Toshiya Uozumi

A digital PLL with two-step closed-locking for multi-mode/multi-band SAW-less transmitter

This paper presents a digital phase locked loop (DPLL) with two-step closed-locking technique. The two-step locking allows us to use a simple phase detector, which achieves wide phase detect range and has no complex circuits for glitch compensation. The DPLL has three digital controlled oscillators (DCO) for multi-mode/multi-band operation. The DPLL covers GSM quad-band, and several bands of WCDMA / LTE. The DPLL improves a close-in noise by 17 dB compared with the conventional count-assisted locking, which causes glitch error substantially. The phase error is less than 3.0 degrees in all bands for various conditions. The faraway phase noise is -165dBc/Hz at 20MHz, -161dBc/Hz at 190MHz, and -158dBc/Hz at 120MHz in each TX output, respectively.

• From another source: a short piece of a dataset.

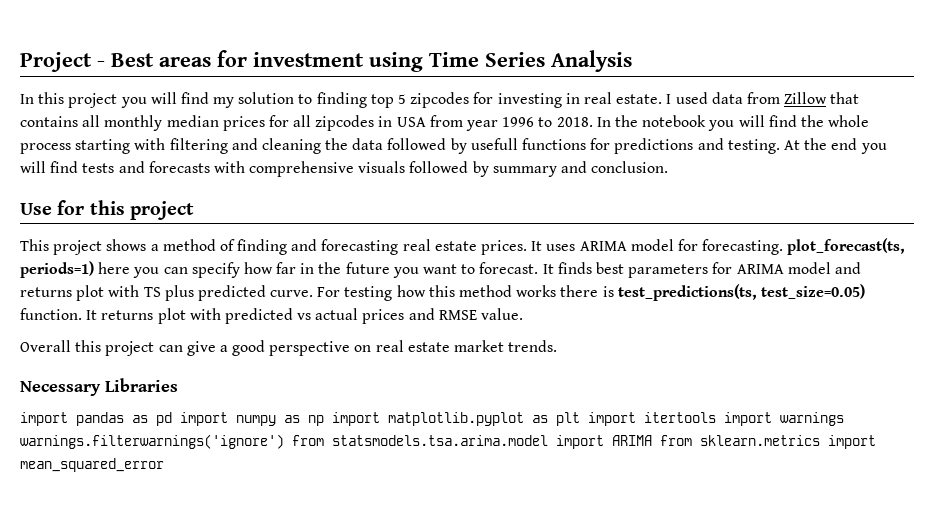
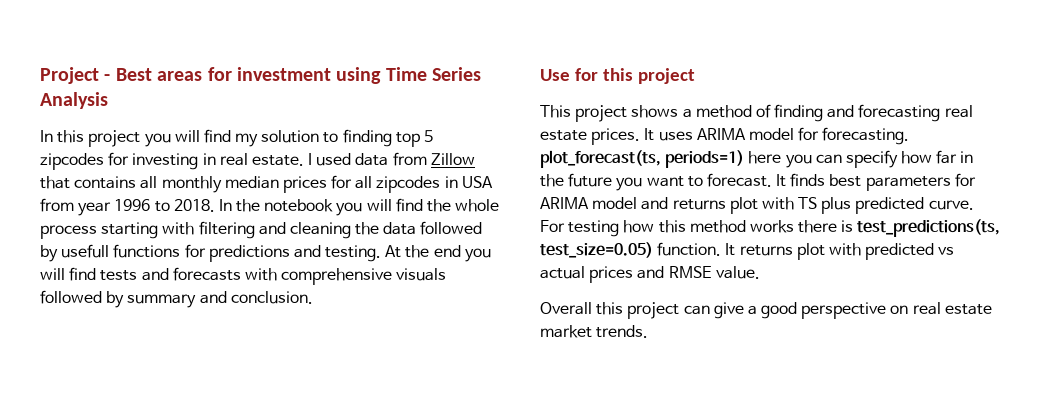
- Necessary Libraries
- import pandas as pd import numpy as np import matplotlib.pyplot as plt import itertools import warnings warnings.filterwarnings('ignore') from statsmodels.tsa.arima.model import ARIMA from sklearn.metrics import mean_squared_error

A Δ∑-modulator-less digitally-controlled oscillator using fractional capacitors for GSM/EDGE transmitter

A ΔΣ-modulator (DSM)-less digitally controlled oscillator (DCO) based on 65-nm CMOS technology, incorporating a fractional-capacitor and ground-shield techniques, for a GSM/EDGE transmitter was developed. The fractional-capacitor and ground-shield techniques, respectively, achieve high frequency resolution (0.6 kHz) without a conventional DSM and small differential non linearity (DNL) of DCO gains (0.12 LSB). A transmitter using the DCO exhibits both low phase error (0.9°) and in-specification receiver-band noise (<;-165 dBc/Hz) thanks to the high frequency resolution and small DNL.

A 43%-efficiency 20dBm sub-GHz transmitter employing rise-edge-synchronized harmonic calibration with 33.3% duty cycle

A high efficiency class-E power amplifier (PA) is proposed with only 3 external components. The PA is driven by a 33.3% duty cycle with a rise-edge-synchronized harmonic calibration. The 33.3% duty cycle operation lowers the drain voltage swing as well as the 3rd harmonics, and the calibration optimizes the duty imbalance and the phase difference between the differential signals, improving the PA efficiency and eliminating the external harmonic filters. The PA fabricated in 40nm CMOS has achieved the output power of 20dBm and the TX efficiency of 43% with “only 3 external components” in the impedance matching network.